EXERCISE GOAL:
State how many lines of the material below contain the word "reference". Add nothing else.

GIVEN DATA:
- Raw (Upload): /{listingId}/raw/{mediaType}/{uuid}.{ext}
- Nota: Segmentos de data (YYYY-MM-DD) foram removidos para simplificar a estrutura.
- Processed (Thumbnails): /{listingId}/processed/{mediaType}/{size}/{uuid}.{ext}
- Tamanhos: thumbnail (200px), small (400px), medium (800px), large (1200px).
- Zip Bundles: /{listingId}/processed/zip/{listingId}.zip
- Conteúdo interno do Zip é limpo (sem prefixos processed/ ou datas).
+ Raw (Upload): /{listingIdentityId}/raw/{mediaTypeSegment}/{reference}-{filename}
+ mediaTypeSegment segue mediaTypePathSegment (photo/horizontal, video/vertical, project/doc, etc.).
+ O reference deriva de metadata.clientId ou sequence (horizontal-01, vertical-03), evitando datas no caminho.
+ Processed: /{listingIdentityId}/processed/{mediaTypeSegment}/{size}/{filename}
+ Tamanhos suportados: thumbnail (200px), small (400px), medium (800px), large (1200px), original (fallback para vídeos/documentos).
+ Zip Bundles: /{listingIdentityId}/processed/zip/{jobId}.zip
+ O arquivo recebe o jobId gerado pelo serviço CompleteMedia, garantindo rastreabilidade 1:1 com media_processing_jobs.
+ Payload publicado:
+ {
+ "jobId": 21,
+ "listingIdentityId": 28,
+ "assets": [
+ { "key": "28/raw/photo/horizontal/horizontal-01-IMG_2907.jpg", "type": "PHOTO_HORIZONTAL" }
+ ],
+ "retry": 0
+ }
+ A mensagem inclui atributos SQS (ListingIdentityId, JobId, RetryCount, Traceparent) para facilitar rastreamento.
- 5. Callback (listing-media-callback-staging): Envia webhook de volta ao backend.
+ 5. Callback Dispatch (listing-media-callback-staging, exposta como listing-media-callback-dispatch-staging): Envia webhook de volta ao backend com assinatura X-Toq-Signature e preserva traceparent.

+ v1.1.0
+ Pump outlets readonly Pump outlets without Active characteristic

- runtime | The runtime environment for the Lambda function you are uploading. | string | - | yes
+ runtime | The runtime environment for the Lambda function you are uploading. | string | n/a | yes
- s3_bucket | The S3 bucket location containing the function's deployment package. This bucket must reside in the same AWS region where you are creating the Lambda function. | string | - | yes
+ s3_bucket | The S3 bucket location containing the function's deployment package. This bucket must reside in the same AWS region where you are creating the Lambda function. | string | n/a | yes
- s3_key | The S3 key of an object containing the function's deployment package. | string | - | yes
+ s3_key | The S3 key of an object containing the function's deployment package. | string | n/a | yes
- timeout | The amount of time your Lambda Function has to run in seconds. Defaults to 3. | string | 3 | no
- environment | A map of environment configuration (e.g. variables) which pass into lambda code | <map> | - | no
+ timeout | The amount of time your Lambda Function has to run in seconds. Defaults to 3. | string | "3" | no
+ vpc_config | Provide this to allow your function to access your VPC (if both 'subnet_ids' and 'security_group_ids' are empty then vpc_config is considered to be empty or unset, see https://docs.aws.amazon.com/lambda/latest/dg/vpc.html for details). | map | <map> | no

RESULT OF THIS EXERCISE:
2